Book #05

My Autobiography of Carson McCullers by Jenn Shapland

While working as an intern in the archives at the Harry Ransom Center, Jenn Shapland encounters the love letters of Carson and a woman named Annemarie―letters are that are tender, intimate, and unabashed in their feelings. Shapland recognizes herself in the letters’ language―but does not see Carson as history has portrayed her.

And so, Shapland is compelled to undertake a recovery of the full narrative and language of Carson's life: She wades through the therapy transcripts; she stays at Carson’s childhood home, where she lounges in her bathtub and eats delivery pizza; she relives Carson’s days at her beloved Yaddo. As Shapland reckons with the expanding and collapsing distance between her and Carson, she see the way Carson’s story has become a way to articulate something about herself. The results articulate something entirely new not only about this one remarkable, walleyed life, but about the way we tell queer love stories. In genre-defying vignettes, Jenn Shapland interweaves her own story with Carson McCullers’s to create a vital new portrait of one of America’s most beloved writers, and shows us how the writers we love and the stories we tell about ourselves make us who we are.

This was an utterly gorgeous account of the life of Carson McCullers.


Written in short vignettes, Shapland explores Carson’s ambivalences, her peculiarities, and her quirks. Shapland finds letters, therapy transcripts, and even clothes in archives, allowing her to understand more deeply this icon of Southern literature. More importantly, we begin to understand quite quickly that these quirks of Carson’s translate quite cleanly, thanks to our modern understanding of the world, into an abundantly clear expression of Carson’s identity and sexuality.


The structure here is a masterstroke. With differing chapter lengths, Shapland does an excellent job of drawing our attention, and making her points stick. Some chapters were one paragraph long, some only a sentence. And this felt important.
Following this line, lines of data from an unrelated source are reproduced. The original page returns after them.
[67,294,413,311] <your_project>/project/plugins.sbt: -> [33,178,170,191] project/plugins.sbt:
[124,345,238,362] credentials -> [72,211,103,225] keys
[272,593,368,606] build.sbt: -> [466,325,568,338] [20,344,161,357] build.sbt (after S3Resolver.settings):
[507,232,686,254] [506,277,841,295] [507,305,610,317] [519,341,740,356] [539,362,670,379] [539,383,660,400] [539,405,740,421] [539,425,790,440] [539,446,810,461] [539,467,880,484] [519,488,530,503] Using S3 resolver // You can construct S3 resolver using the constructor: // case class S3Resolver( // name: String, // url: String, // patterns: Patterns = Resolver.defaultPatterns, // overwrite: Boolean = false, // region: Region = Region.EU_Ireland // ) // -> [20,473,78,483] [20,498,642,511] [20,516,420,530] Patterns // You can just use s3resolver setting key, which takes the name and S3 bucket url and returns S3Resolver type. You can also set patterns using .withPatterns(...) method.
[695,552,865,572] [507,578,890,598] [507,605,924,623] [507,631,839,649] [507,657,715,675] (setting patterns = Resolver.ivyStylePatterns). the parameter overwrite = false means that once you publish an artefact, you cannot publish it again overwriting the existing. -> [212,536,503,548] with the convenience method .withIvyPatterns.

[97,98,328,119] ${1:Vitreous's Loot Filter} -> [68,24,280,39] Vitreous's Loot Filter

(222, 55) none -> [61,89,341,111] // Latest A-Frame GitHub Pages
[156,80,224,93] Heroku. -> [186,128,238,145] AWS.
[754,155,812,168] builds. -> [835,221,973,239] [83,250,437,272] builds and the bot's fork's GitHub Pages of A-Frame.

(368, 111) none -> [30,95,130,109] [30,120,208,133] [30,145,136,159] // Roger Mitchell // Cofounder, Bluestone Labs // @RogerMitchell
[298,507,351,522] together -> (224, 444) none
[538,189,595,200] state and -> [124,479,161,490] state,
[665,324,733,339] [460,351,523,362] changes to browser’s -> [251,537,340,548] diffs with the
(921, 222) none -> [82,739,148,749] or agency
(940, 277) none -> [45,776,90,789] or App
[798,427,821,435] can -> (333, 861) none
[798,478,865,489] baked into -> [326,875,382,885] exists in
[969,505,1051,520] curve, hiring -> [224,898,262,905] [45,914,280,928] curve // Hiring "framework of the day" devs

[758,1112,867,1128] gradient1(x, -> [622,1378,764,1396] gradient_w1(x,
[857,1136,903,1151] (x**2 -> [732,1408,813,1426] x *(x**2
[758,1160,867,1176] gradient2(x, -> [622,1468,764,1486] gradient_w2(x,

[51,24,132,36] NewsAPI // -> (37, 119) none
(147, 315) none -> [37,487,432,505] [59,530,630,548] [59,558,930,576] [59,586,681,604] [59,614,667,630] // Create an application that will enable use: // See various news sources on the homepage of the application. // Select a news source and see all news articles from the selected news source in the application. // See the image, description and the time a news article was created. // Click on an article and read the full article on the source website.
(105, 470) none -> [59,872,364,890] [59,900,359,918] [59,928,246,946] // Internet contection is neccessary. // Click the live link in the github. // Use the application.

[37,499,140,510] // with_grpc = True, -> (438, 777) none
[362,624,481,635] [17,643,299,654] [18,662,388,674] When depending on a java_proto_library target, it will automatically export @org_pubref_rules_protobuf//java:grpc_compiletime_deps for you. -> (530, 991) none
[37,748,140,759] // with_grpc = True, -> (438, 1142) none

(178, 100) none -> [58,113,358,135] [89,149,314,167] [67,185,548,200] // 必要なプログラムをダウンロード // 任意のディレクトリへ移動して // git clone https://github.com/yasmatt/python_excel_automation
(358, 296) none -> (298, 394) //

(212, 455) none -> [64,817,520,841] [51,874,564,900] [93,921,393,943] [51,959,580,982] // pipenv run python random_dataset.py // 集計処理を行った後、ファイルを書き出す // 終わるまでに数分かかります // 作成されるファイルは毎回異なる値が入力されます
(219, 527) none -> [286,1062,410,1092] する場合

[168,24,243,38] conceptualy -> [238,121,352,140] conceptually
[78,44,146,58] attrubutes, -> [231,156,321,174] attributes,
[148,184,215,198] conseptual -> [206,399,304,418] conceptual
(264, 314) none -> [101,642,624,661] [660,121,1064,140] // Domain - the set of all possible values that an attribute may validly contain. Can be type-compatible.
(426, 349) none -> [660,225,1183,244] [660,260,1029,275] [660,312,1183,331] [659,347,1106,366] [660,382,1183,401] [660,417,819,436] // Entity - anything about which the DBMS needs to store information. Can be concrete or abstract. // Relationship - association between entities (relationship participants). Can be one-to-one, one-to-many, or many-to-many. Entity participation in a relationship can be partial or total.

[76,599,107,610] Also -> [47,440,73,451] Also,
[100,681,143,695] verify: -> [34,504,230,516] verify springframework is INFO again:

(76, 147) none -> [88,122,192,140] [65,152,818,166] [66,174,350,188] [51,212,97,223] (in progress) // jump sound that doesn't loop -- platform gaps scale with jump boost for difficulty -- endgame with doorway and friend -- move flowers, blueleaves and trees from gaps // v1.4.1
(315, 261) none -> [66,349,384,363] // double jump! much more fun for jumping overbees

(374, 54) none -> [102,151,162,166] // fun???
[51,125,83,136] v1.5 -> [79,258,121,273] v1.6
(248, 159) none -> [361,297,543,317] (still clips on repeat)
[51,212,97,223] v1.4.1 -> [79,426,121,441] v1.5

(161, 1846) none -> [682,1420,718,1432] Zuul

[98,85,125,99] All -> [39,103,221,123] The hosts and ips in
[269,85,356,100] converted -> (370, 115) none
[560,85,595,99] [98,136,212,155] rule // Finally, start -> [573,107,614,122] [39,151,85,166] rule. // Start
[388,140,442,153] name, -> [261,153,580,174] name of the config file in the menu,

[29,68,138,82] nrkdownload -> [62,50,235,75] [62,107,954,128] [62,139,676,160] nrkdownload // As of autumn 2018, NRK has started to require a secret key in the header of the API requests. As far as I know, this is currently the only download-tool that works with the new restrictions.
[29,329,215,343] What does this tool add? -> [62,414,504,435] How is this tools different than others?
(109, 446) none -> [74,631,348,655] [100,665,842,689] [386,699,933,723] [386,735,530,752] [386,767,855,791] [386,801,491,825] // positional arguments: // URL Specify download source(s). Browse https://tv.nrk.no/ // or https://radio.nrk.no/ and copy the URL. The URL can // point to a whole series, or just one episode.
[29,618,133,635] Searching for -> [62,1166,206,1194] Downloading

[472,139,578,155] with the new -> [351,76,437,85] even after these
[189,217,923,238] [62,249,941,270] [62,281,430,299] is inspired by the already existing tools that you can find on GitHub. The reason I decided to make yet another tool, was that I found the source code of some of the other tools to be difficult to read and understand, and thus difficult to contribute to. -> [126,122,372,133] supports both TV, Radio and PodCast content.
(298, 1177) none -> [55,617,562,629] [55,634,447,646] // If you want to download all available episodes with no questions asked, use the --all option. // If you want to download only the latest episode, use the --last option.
One of the most heartbreaking, yet oddly fascinating, discoveries of Shapland’s were the indications of previous biographers, friends, and scholars, who were keen to disguise Carson’s relationships with women as friendships. Shapland explores the idea that homosexuality always has to be proven, rather than (as we see with hetereosexuality) presumed. She lays out all the ‘proof’ she can find - letters, gifts, conversations - and asks us, if this isn’t love, then what is?


Alongside her analysis of Carson, Shapland takes her biographical duty further, and explores her own life in comparison. It’s warmly illuminating, and sometimes frighteningly similar. Shapland receiving an invitation to Yaddo on the anniversary of Caron’s death was something in particular which seemed to jolt straight into my ribs. I saw it as a sign, as permission.


We also see Shapland’s progress with her research, combing through archives, digging deeply into letters and transcripts, even spending a month living in Carson’s childhood home. We see her become immersed in this revered author’s life, to the point of feeling incredibly close to her, to the point of feeling possessive. Note my use of Carson’s first name in this review - I feel closer to her just having read this, and calling her McCullers feels wrong, so I can completely understand these feelings of Shapland’s would be like mine, just multiplied by thousands.


A truly astounding work of passion and assiduous commitment. Shapland has taken her Carson and shared her with the world, in a work which I like to believe she’d be delighted with.